» **Entries provided**:
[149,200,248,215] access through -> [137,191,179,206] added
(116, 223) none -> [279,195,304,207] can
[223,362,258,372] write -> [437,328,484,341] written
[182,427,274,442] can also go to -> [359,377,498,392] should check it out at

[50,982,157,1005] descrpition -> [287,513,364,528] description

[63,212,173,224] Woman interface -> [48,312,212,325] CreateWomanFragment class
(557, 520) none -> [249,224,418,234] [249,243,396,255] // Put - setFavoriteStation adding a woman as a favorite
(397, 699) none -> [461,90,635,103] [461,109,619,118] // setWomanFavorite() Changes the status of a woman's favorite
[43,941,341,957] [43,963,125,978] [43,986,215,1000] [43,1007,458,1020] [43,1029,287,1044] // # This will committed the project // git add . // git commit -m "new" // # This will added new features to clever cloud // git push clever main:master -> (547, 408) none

--

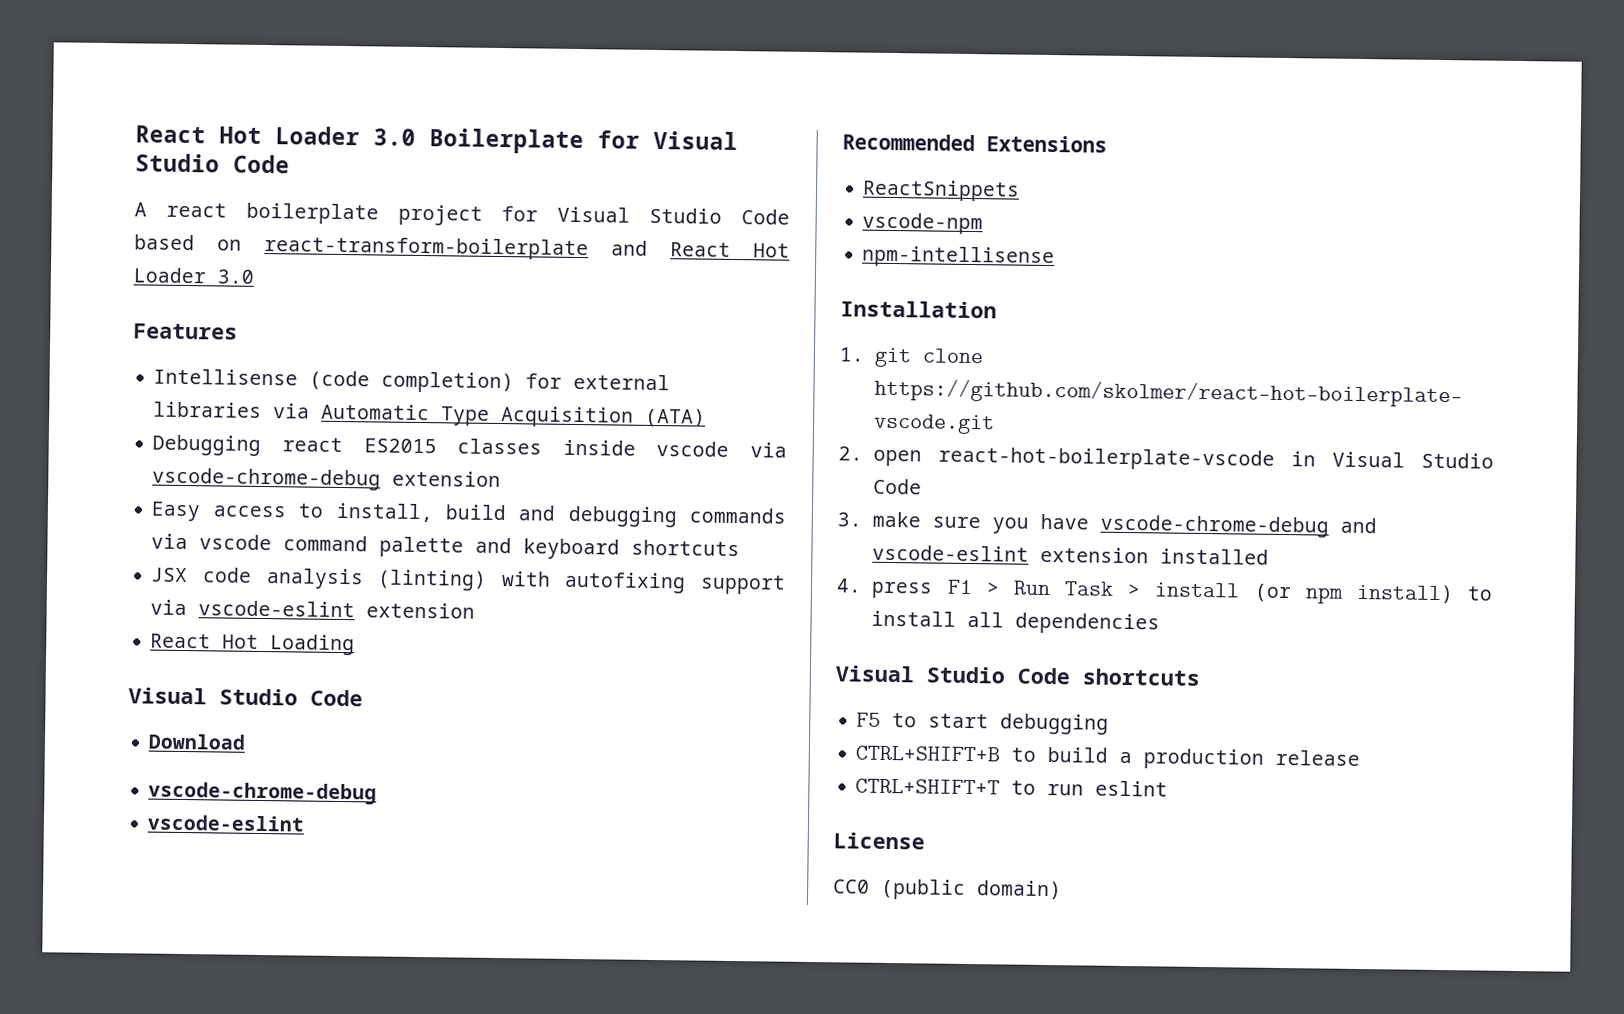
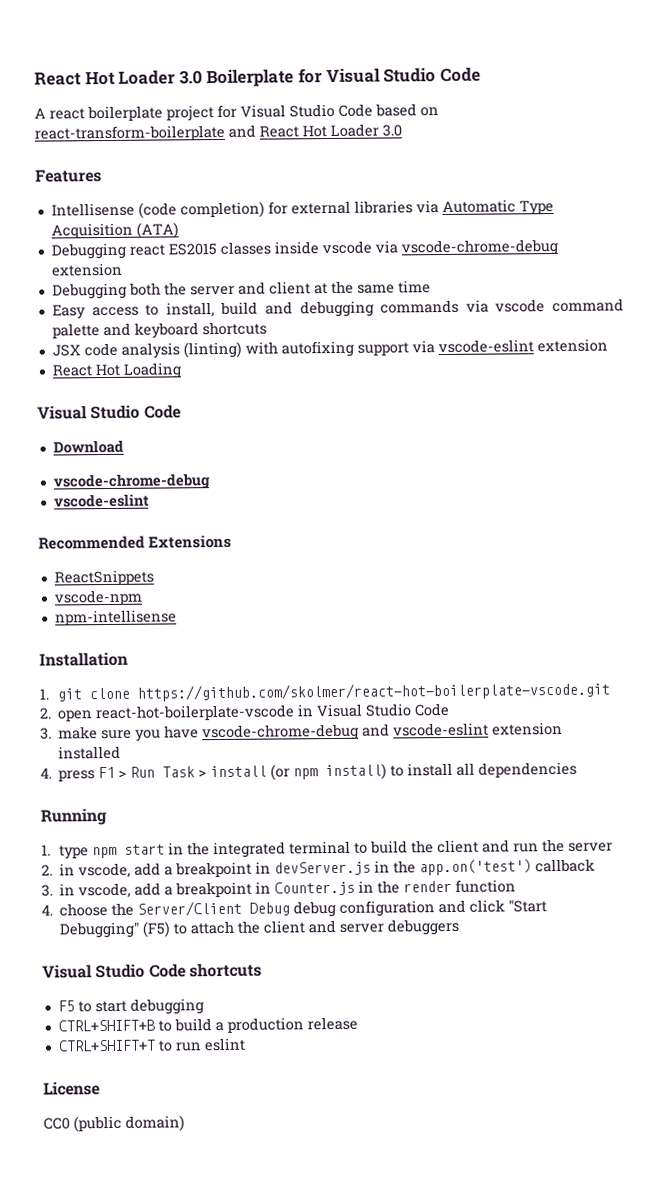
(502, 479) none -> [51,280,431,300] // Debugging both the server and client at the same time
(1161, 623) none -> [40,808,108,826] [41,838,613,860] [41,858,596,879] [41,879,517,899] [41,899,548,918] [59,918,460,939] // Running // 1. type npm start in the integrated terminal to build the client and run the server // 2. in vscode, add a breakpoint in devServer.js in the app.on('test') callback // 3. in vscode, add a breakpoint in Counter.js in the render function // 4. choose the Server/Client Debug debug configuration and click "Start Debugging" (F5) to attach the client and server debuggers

---

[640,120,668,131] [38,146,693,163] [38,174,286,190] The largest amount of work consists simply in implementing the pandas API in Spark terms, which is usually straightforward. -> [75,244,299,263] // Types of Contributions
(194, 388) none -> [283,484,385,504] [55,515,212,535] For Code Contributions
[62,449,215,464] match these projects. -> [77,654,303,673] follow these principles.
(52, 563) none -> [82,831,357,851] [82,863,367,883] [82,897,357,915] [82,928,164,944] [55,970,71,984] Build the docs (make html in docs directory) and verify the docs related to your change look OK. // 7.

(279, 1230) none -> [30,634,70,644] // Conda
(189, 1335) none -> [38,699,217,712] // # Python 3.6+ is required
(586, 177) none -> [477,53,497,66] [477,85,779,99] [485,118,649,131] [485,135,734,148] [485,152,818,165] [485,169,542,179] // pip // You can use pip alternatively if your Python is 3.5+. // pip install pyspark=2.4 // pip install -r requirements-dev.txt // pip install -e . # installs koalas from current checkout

» **Your goal**:
Take the listing above and repeat exactly the lines from the one containing "[223,362,258,372] write ->" through the one containing "(397, 699) none", both included.

» **Answer for this exercise**:
[223,362,258,372] write -> [437,328,484,341] written
[182,427,274,442] can also go to -> [359,377,498,392] should check it out at

[50,982,157,1005] descrpition -> [287,513,364,528] description

[63,212,173,224] Woman interface -> [48,312,212,325] CreateWomanFragment class
(557, 520) none -> [249,224,418,234] [249,243,396,255] // Put - setFavoriteStation adding a woman as a favorite
(397, 699) none -> [461,90,635,103] [461,109,619,118] // setWomanFavorite() Changes the status of a woman's favorite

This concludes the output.